As we are learning from a while ago, convolutional neural networks (CNNs) are a powerful class of deep learning models specifically designed for processing and analyzing image data. Keras, a high-level API built on top of TensorFlow and Theano, provides a user-friendly interface for building and training CNNs.
Today's section is an exercise-heavy exploration of CNN architecture in the Keras database. For this exercise, the focus is on the implementation of standard 2D convolution and its variant separable 2D convolution.

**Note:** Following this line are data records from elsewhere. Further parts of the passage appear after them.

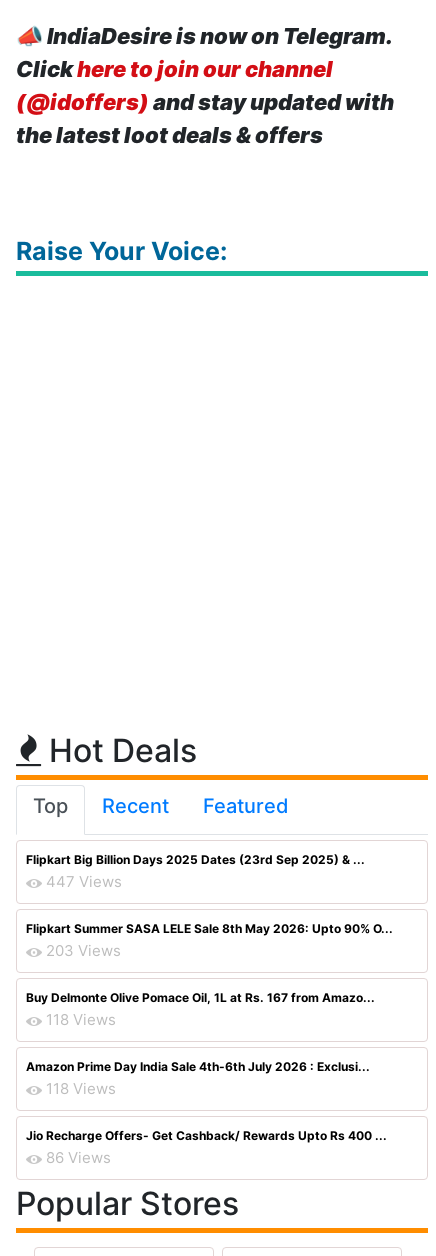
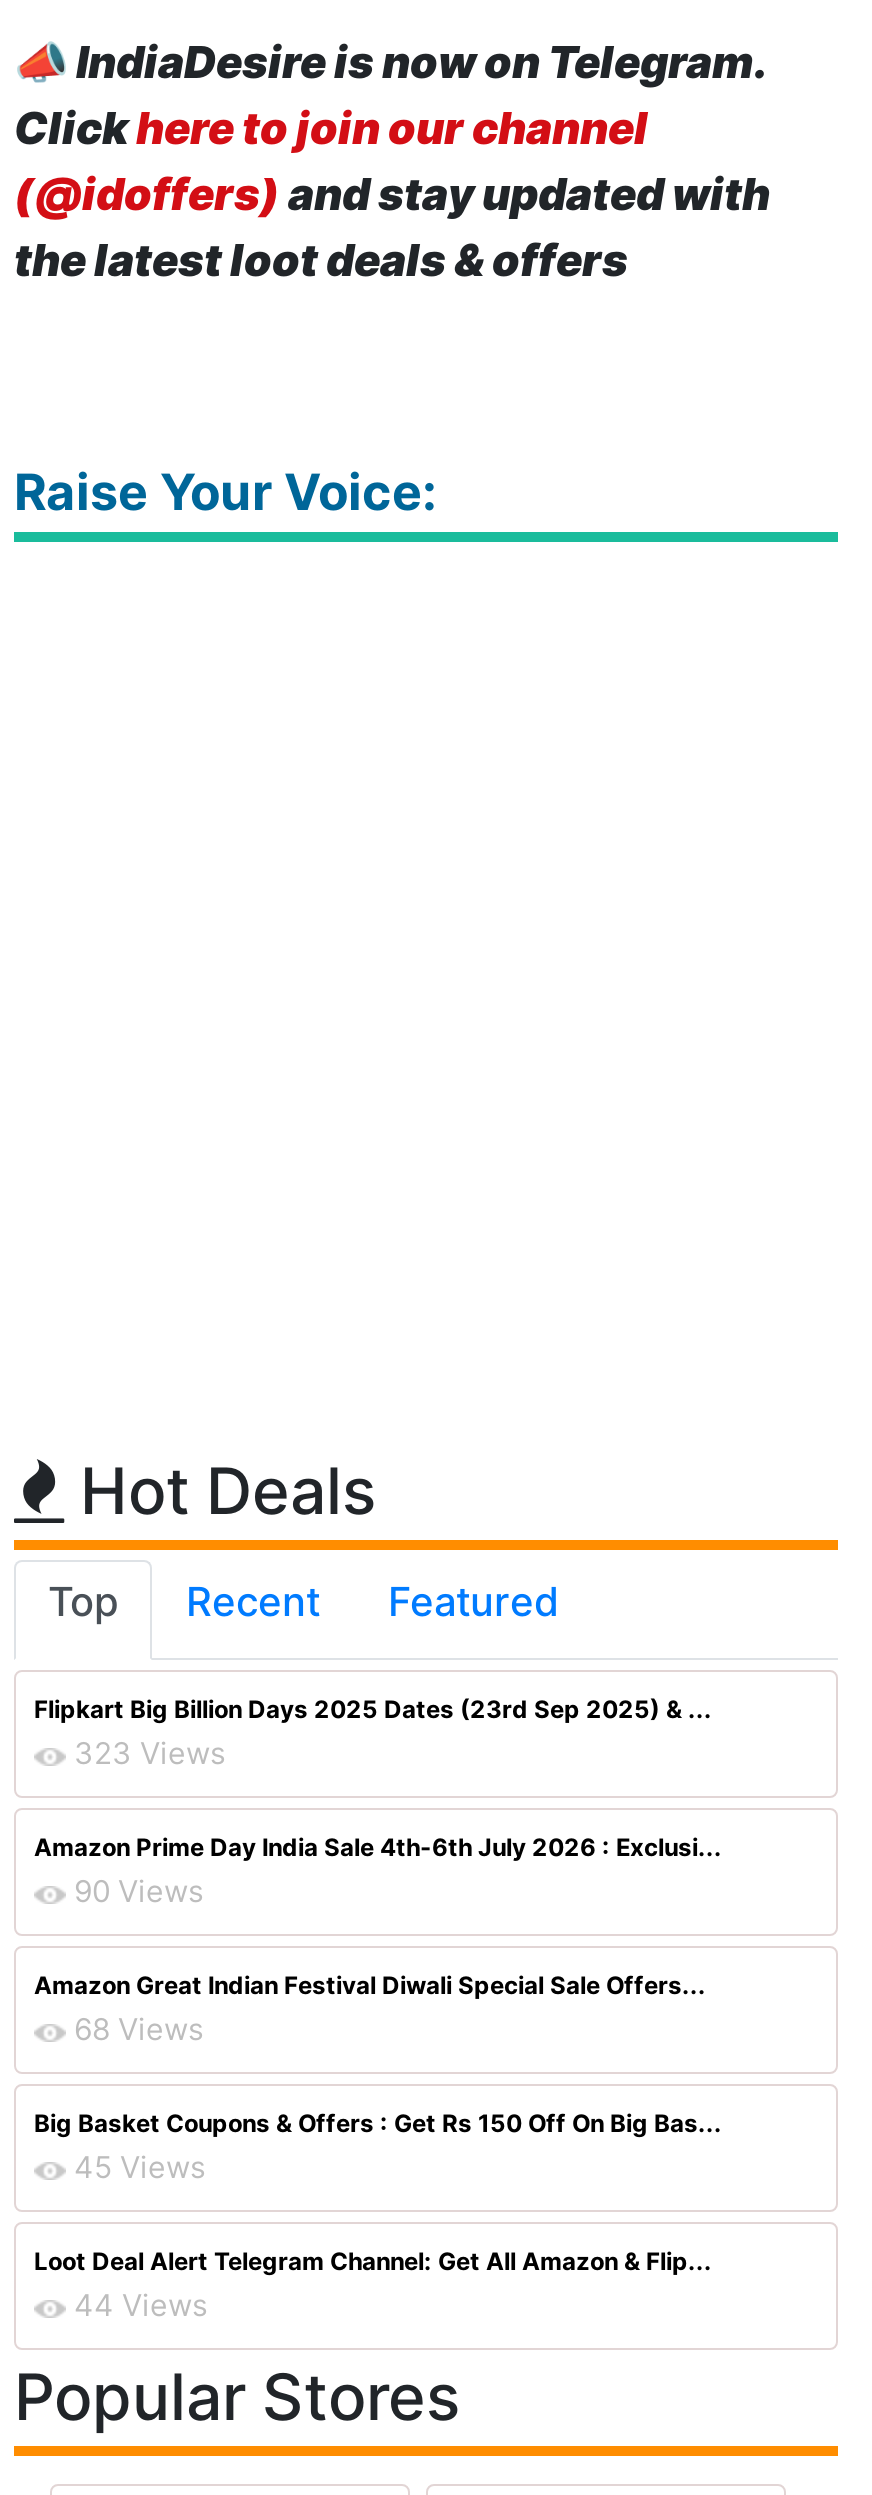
- 447 Views
- Flipkart Summer SASA LELE Sale 8th May 2026: Upto 90% O...
- 203 Views
- Buy Delmonte Olive Pomace Oil, 1L at Rs. 167 from Amazo...
- 118 Views
+ 323 Views

moved up: Amazon Prime Day India Sale 4th-6th July 2026 : Exclusi...

- 118 Views
- Jio Recharge Offers- Get Cashback/ Rewards Upto Rs 400 ...
- 86 Views
+ 90 Views
+ Amazon Great Indian Festival Diwali Special Sale Offers...
+ 68 Views
+ Big Basket Coupons & Offers : Get Rs 150 Off On Big Bas...
+ 45 Views
+ Loot Deal Alert Telegram Channel: Get All Amazon & Flip...
+ 44 Views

Each 2D conversion layer below shrinks the output shape by a little. To understand this further, imagine you have a large photo album filled with pictures of various sizes. To make the album more compact, you decide to shrink each photo to a smaller size. This process is similar to what happens in a CNN when the output shape of the feature maps shrinks after each convolutional layer.
Just like shrinking photos in an album, convolutional layers reduce the size of the feature maps by focusing on smaller regions and potentially cropping the edges. This helps to reduce computational complexity and extract the most important features from the image.
The variant separable 2D convolution (SeparableConv2D) decomposes a 2D convolution into two 1D convolutions – one along the rows and one along the columns – to significantly reduce the number of parameters and computational cost.
This method typically requires fewer parameters than its predecessor and can be more computationally efficient, but is overall an approximation of regular 2D convolution, meaning there may be a slight loss in accuracy.
This exercise aims to compare the performances of the deep neural network (DNN) with the CNN on CIFAR-10, an image database with 10 classes of different items.
Both models will be compiled with categorical cross-entropy loss function and RMSprop optimizer.
This DNN with 3 dense layers (with 512 hidden layers) and dropout layers produced a total of 1,841,162 parameters, having already created 1,573,376 by the end of the first dense layer…
Despite having a massive number of parameters, the DNN only outputted a final validation accuracy of around 0.44 and loss of around 1.55.
Reading the output plots below, both loss and accuracy curves exhibited steady convergence. There were obvious and abrupt oscillations in the valid curves, and after the 8th epoch, valid loss increased by a little. By the 10th epoch, a small gap has formed between the train and valid curves, suggesting a potential for overfitting.
The CNN is built with 3.6 times more layers (compare 18 to 5) in the DNN above, including additions such as pooling layers and a flatten layer. Without pooling layers, each epoch would take far longer to generate an output. Without a flatten layer, the model would not run to begin with due to data incompatibility.
The summary below displays the CNN's lower overall number of parameters generated. This would result in a lower runtime for the model, if not for the fact that CNNs have a far more complex architecture than DNNs.
Even though the CNN has a notably longer runtime per epoch, its validation accuracy is much higher than outputs from past DNNs.
The subplots below display stably converging train curves and periodically erratic valid curves, especially for valid loss. While the valid curves heavily converged by the 3rd to 7th epoch, their performances reversed slightly towards the end.